Fidèle à lui-même, le cinéaste Alex de la Iglesia embrasse l’horreur et le complot religieux dans une série spectaculaire et brutale dans 30 monedas.
C’est quoi, 30 Monedas ? En pleine nuit, le maire du village espagnol de Pedraza, Paco (Miguel Angel Silvestre) est appelé par des administrés affolés : une vache a donné naissance à un bébé humain en parfaite santé. Pour la vétérinaire Elena (Megan Montaner), il s’agit d’un canular mais la plupart des villageois pensent être témoins d’un signe annonciateur de l’apocalypse. Sous le choc, ils se tournent vers le père Manuel Vergara (Eduard Fernandez), récemment installé au village, qui comprend que tout est lié à une pièce d’argent en sa possession. Pedraza va alors être précipitée dans une succession de phénomènes paranormaux et horrifiques, Paco et Elena venant en aide au père Vergara pour contrecarrer les menaces et déjouer la vaste conspiration religieuse qui se dessine progressivement.
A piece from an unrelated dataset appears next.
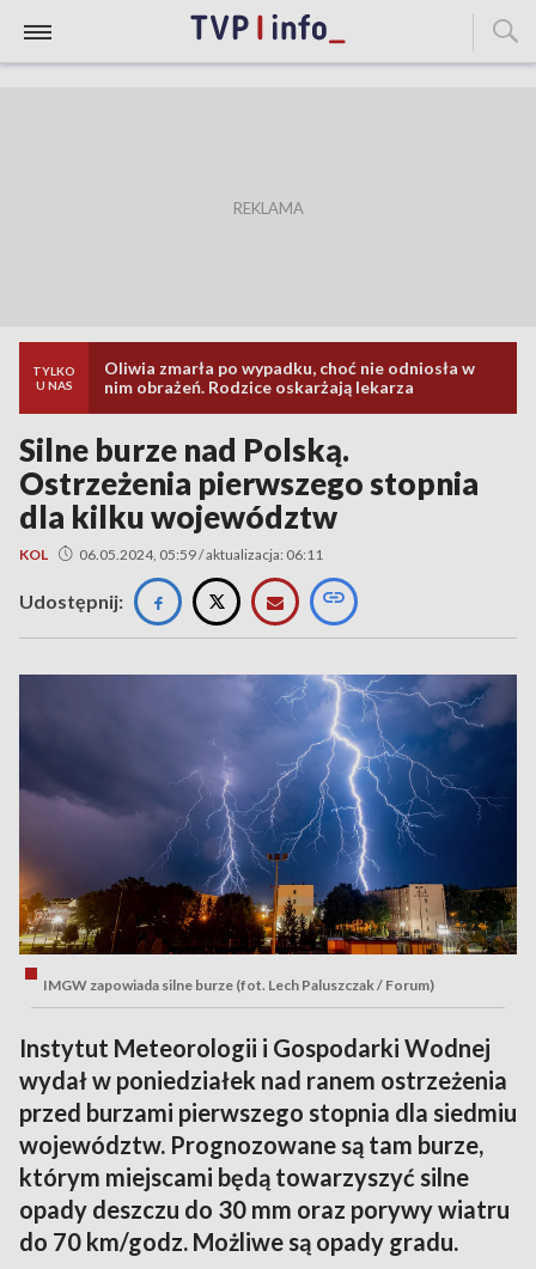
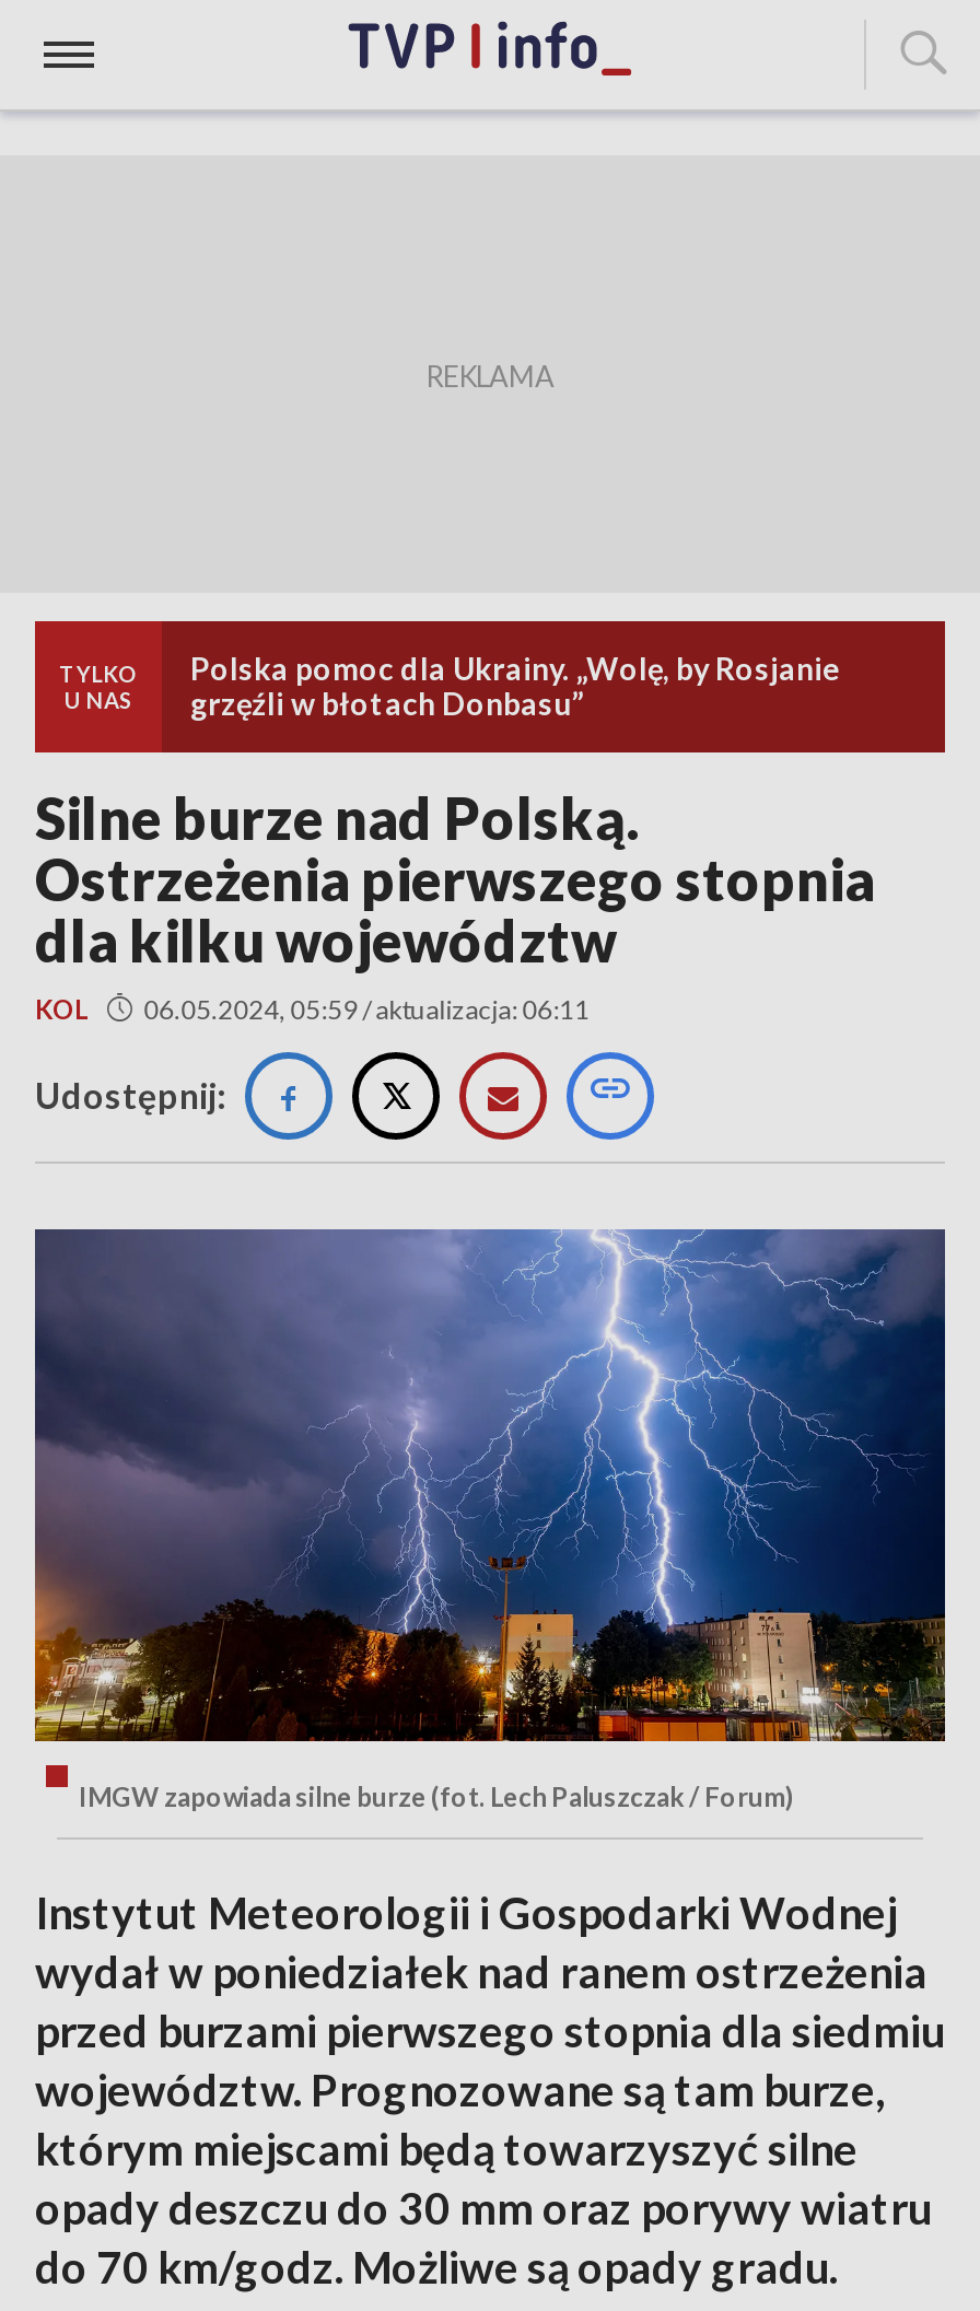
[104,358,475,397] Oliwia zmarła po wypadku, choć nie odniosła w | nim obrażeń. Rodzice oskarżają lekarza -> [190,650,840,722] Polska pomoc dla Ukrainy. „Wolę, by Rosjanie | grzęźli w błotach Donbasu”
Inédite en France, 30 Monedas porte indéniablement la patte de son créateur Alex De la Iglesia, un cinéaste qui n’a jamais fait l’unanimité. En général, on adore ou on déteste son univers très particulier et il en ira de même ici. Cette histoire de monstres et de conspiration religieuse enchantera ses fidèles et rebutera ceux qui ne l’aiment pas ; si l’on n’est pas familier de son travail, on trouvera sans doute la série intéressante et intrigante.
Les trente pièces du titre, ce sont celles en échange desquelles Judas a trahi et livré Jésus aux autorités romaines avant de se suicider – épisode biblique illustré par un générique graphique et violent qui donne le ton. De nos jours, une mystérieuse faction religieuse est prête à tout pour rassembler ces trente deniers, dans un but que l’on ignore dans un premier temps ; l’un d’eux est entre les mains du père Vergara.
Ce curé atypique (magistralement interprété par un impressionnant Eduard Fernandez) vient de s’installer dans le village de Pedraza. Physique imposant (tout en muscles, crâne rasé et barbe noire), cet exorciste, ancien boxeur et ex-détenu s’y est réfugié pour fuir un passé trouble qui le hante. Mais c’est bien ce passé qui va la rattraper sous la forme des cauchemars, de monstres et de phénomènes surnaturels, lorsque ceux qui cherchent à faire main basse sur la fameuse pièce retrouvent sa trace.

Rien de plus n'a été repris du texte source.